The CPUs instruction set for SIMD seems to be a big factor for the actual gains. I found a nice thesis by a guy named Anthony Blake called "Computing the fast Fourier transform on SIMD microprocessors", including lots of comparisons from quite recent machines (i7-2600, around 7yrs old "only":=). It included a high-performance FFT library called SFFT / Spiral, vDSP, Intel IPP and FFW3: (page 140 in pdf)

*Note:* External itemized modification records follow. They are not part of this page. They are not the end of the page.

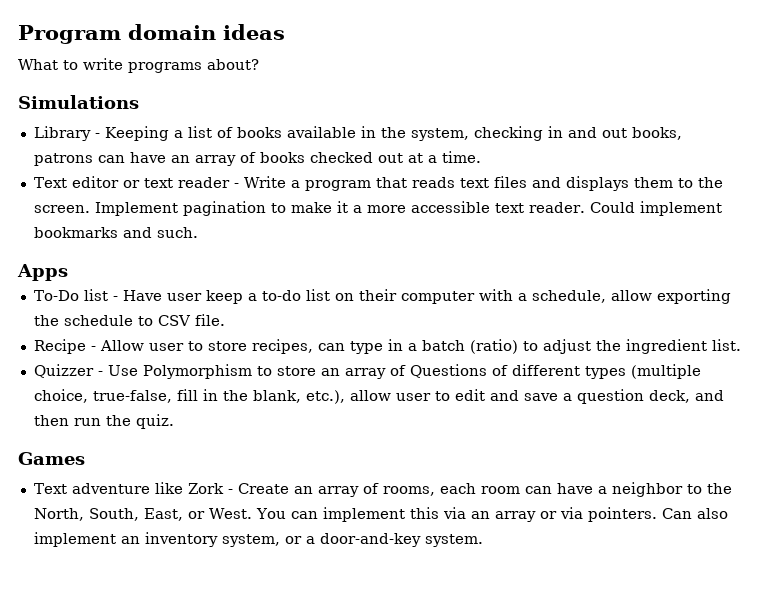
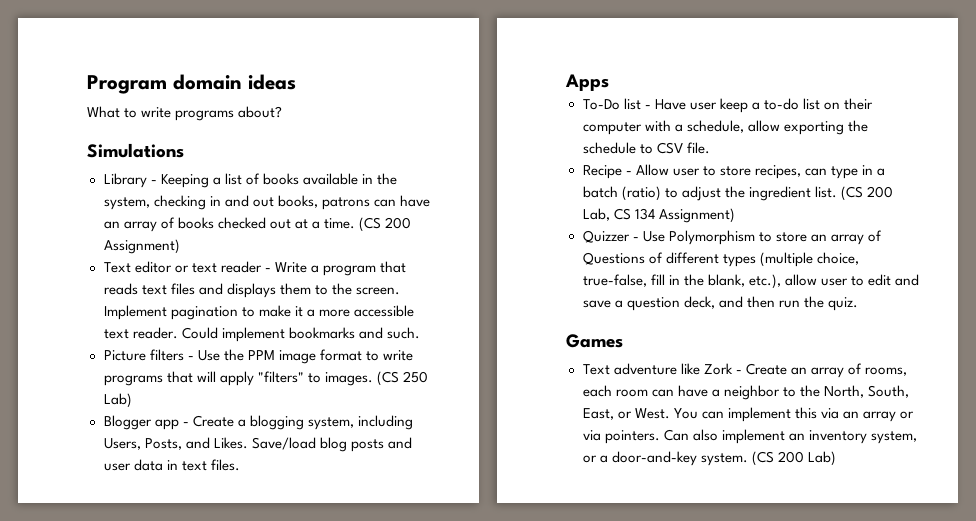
(481, 157) none -> [358,217,412,232] [103,239,180,254] (CS 200 Assignment)
(198, 232) none -> [103,349,413,364] [103,371,428,386] [103,393,132,408] [103,415,413,430] [103,437,412,452] [103,459,240,471] // Picture filters - Use the PPM image format to write programs that will apply "filters" to images. (CS 250 Lab) // Blogger app - Create a blogging system, including Users, Posts, and Likes. Save/load blog posts and user data in text files.
(741, 345) none -> [840,186,893,201] [582,208,735,223] (CS 200 Lab, CS 134 Assignment)
(483, 540) none -> [751,451,836,466] (CS 200 Lab)

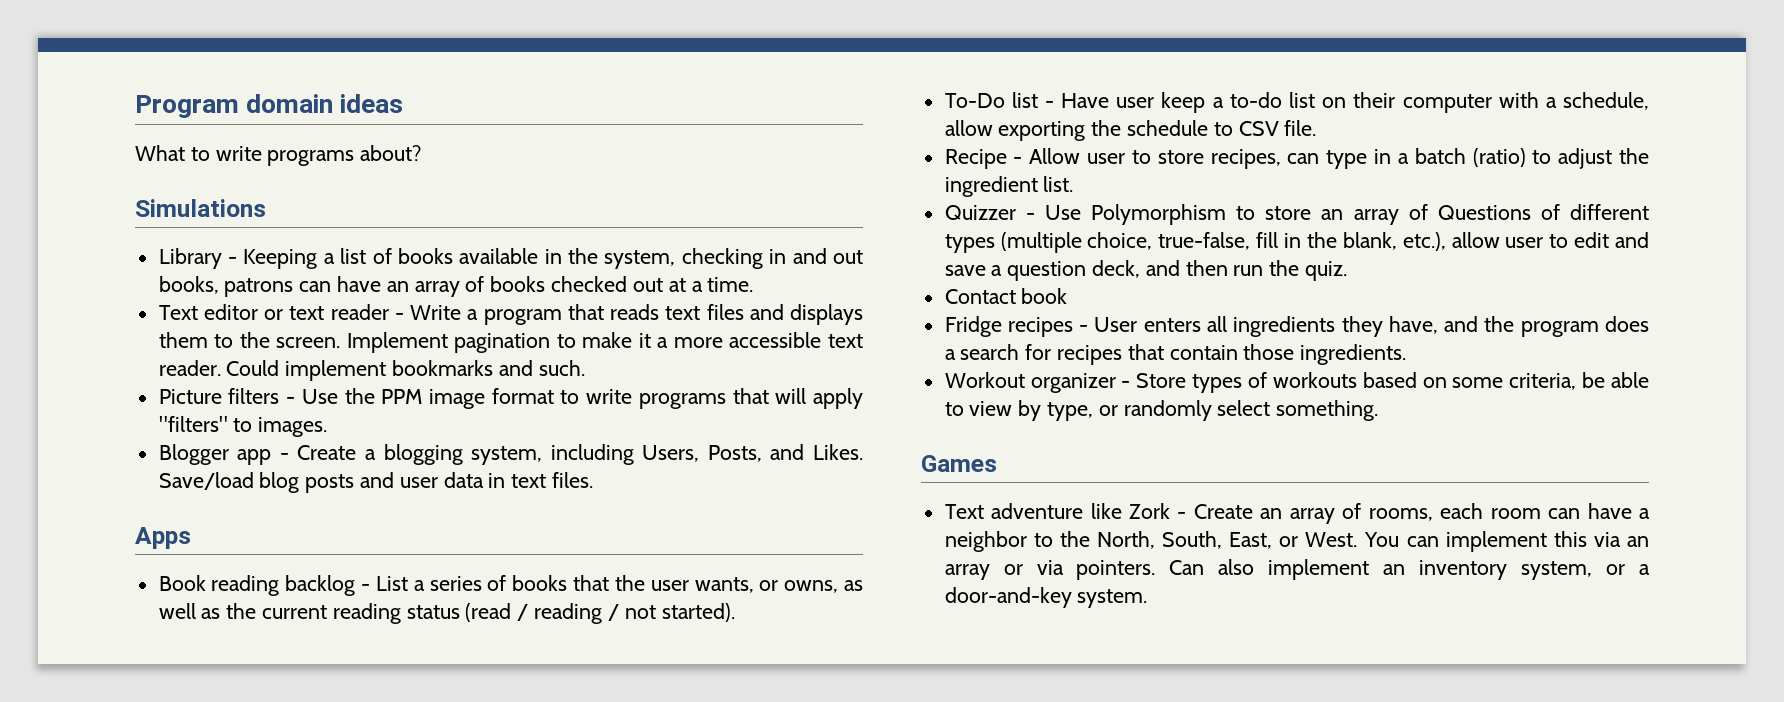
[358,217,412,232] [103,239,180,254] (CS 200 Assignment) -> (754, 284) none
[376,371,428,386] [103,393,132,408] (CS 250 Lab) -> (328, 427) none
(609, 82) none -> [158,575,864,596] [158,603,735,624] // Book reading backlog - List a series of books that the user wants, or owns, as well as the current reading status (read / reading / not started).
[840,186,893,201] [582,208,735,223] (CS 200 Lab, CS 134 Assignment) -> (1074, 184) none
(858, 304) none -> [944,288,1068,304] [944,316,1650,337] [944,344,1407,365] [944,372,1649,393] [944,400,1379,421] // Contact book // Fridge recipes - User enters all ingredients they have, and the program does a search for recipes that contain those ingredients. // Workout organizer - Store types of workouts based on some criteria, be able to view by type, or randomly select something.
[751,451,836,466] (CS 200 Lab) -> (1148, 598) none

https://www.cs.waikato.ac.nz/~ihw/PhD_theses/Anthony_Blake.pdf

According to the benchmarks, another library called SFFT (Sparse Fast Fourier Transform) was used that partially trashed the others (FFW3/vDSP/IPP) around the 4-64 bit sets in lots of tests. But according to the Spiral SFFT page:

the algorithm can be faster than modern FFT libraries. However, the reference implementation is not optimized for modern hardware features such as the cache hierarchy, vector instruction sets, or multithreading.

Too bad, would have loved to stare at some more graphs and then going "I wish I understood the context". :) It is now being used in 3D FFT to analyze the trajectories of gravitational pulls or ... well space n shit 😁

@d-healey Thanks for the video, I saw it yesterday and it is really good. He explains it perfectly.